Una bocciatura senza appello. San Patrignano al contrario sostiene che ci sono sempre più tossici, sono sempre più giovani e dipendono da più sostanze. La responsabilità? Di “una società che fa finta di non vedere e che a volte cerca di nascondere” il fenomeno e del continuo abbassarsi dei prezzi delle varie droghe.

Ma cosa dice la relazione del Dipartimento politiche antidroga? Che in Italia diminuiscono le persone bisognose di cura per la dipendenza da una droga. Secondo il documento, i tossicodipendenti che necessitano di un trattamento sono circa 338.425, a fronte dei 393.490 del 2009.

Oltre a San Patrignano, il documento è stato aspramente criticato anche dalla galassia antiproibizionista, dai radicali al Cnca, il coordinamento delle comunità d’accoglienza. Il presidente dell’organizzazione, Riccardo De Facci, parla di dati “in-credibili. Un milione di consumatori in meno in due anni è un dato quasi impossibile da credere”. Il leader di Cnca sottolinea come i dati in possesso di altre istituzioni, dal’Onu all’Osservatorio Europeo di Lisbona, siano ben diversi da quelli del sottosegretario. “Il consumo di sostanze appare stabile ormai da qualche anno”, dice De Facci che punta il dito contro la legge Fini-Giovanardi responsabile di aver inasprito le pene per i consumatori e di aver bastonato le associazioni che si occupano riduzione del danno.

“La legge del governo non ha raggiunto nessuno degli obiettivi per cui è stata approvata – attacca – Il numero dei tossicodipendenti in carcere resta insopportabile e abnorme e le misure alternative nel complesso sono crollate”.

Un’opinione condivisa anche da Franco Corleone, presidente di Forum Droghe che accusa Giovanardi di usare “strumentalmente i dati”. Il sottosegretario sbandiera la riduzione dei consumi e se ne attribuisce il merito, per fare pubblicità al suo dipartimento e per difendere la legge che porta anche il suo nome. “La peggiore di tutta Europa”, secondo Corleone.

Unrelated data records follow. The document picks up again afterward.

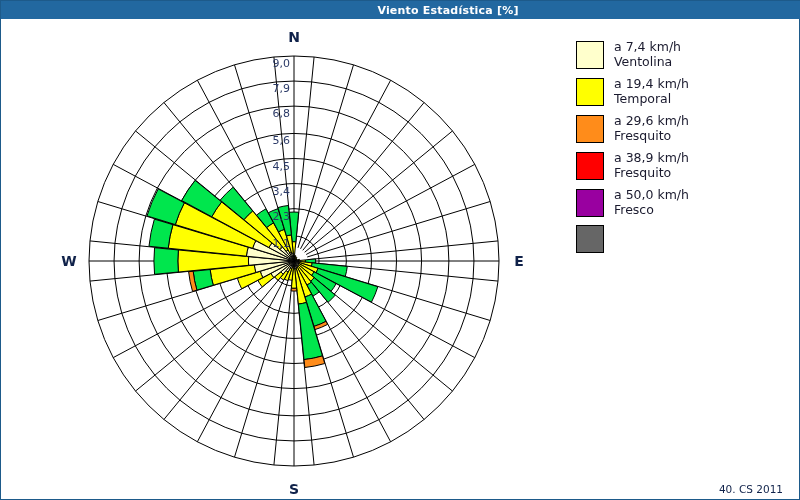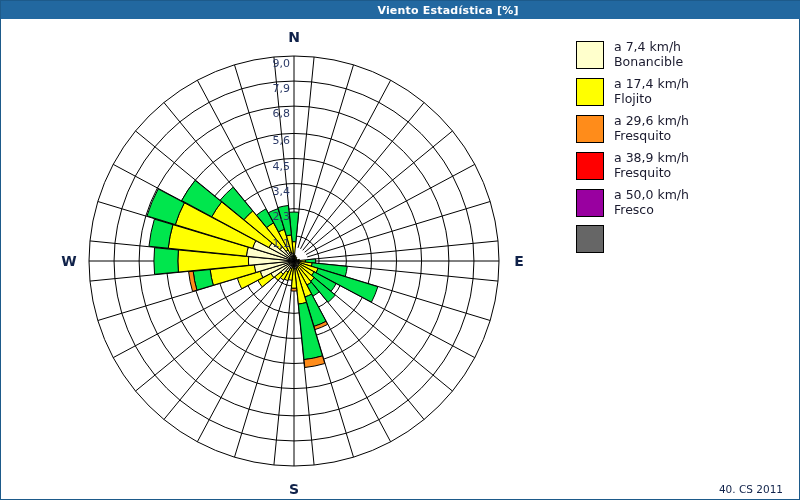--- a/index.html
+++ b/index.html
@@ -228,7 +228,7 @@
         <div class="swatch" style="background: rgb(255, 255, 204);"></div>
         <div class="legend-text">
           <div>a 7,4 km/h</div>
-          <div>Bonancible</div>
+          <div>Ventolina</div>
         </div>
       </div>
       <div class="legend-row">

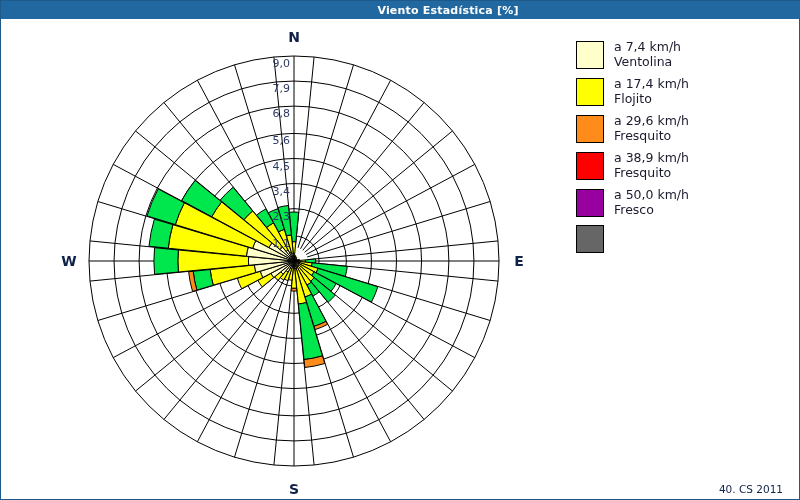--- a/index.html
+++ b/index.html
@@ -234,7 +234,7 @@
       <div class="legend-row">
         <div class="swatch" style="background: rgb(255, 255, 0);"></div>
         <div class="legend-text">
-          <div>a 17,4 km/h</div>
+          <div>a 19,4 km/h</div>
           <div>Flojito</div>
         </div>
       </div>

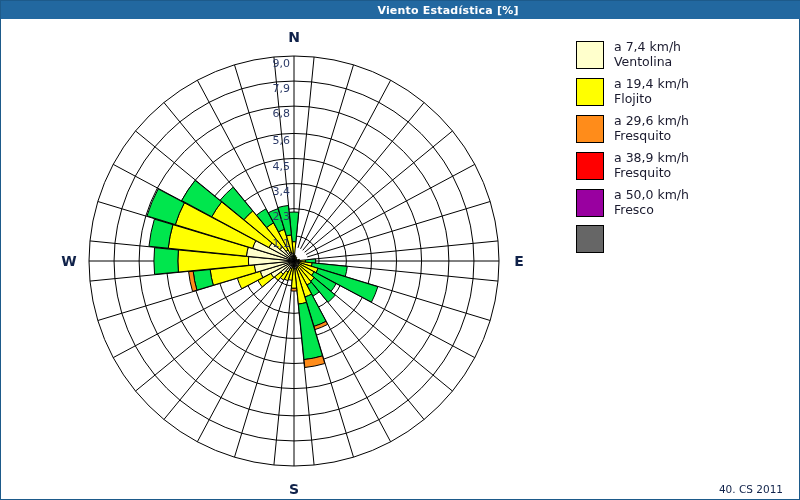--- a/index.html
+++ b/index.html
@@ -235,7 +235,7 @@
         <div class="swatch" style="background: rgb(255, 255, 0);"></div>
         <div class="legend-text">
           <div>a 19,4 km/h</div>
-          <div>Flojito</div>
+          <div>Temporal</div>
         </div>
       </div>
       <div class="legend-row">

Anche i radicali mettono in discussione i dati contenuti del rapporto e parlano di propaganda del Dpa “alla ricerca di inutili finanziamenti come quelli per la dozzina di siti web che gestisce”. Il partito di Pannella sostiene che molte altre ricerche internazionali dipingono una situazione diversa. “Un contesto molto meno roseo che certifica il fallimento storico del proibizionismo”, dicono i senatori Marco Perduca e Donatella Poretti.

Un coro di critiche talmente unanime che ha obbligato il dipartimento della presidenza del Consiglio a emettere una nota in cui, oltre a difendere la scientificità e l’indipendenza della propria ricerca, si dice pronto a incrociare i propri dati con quelli prodotti dalle istituzioni internazionali.

In attesa di questa verifica – Corleone a tale riguardo ha annunciato un “processo pubblico alla relazione” per settembre – un dato è certo. Giovanardi, per la prima volta nella storia delle politiche sulla droga, è riuscito a unire tutte le realtà che si occupano di tossicodipendenze. Nel rispedire al mittente la “sua” relazione. Da San Patrignano a Forum Droghe, fossimo in politica, parleremo di “intero arco costituzionale”.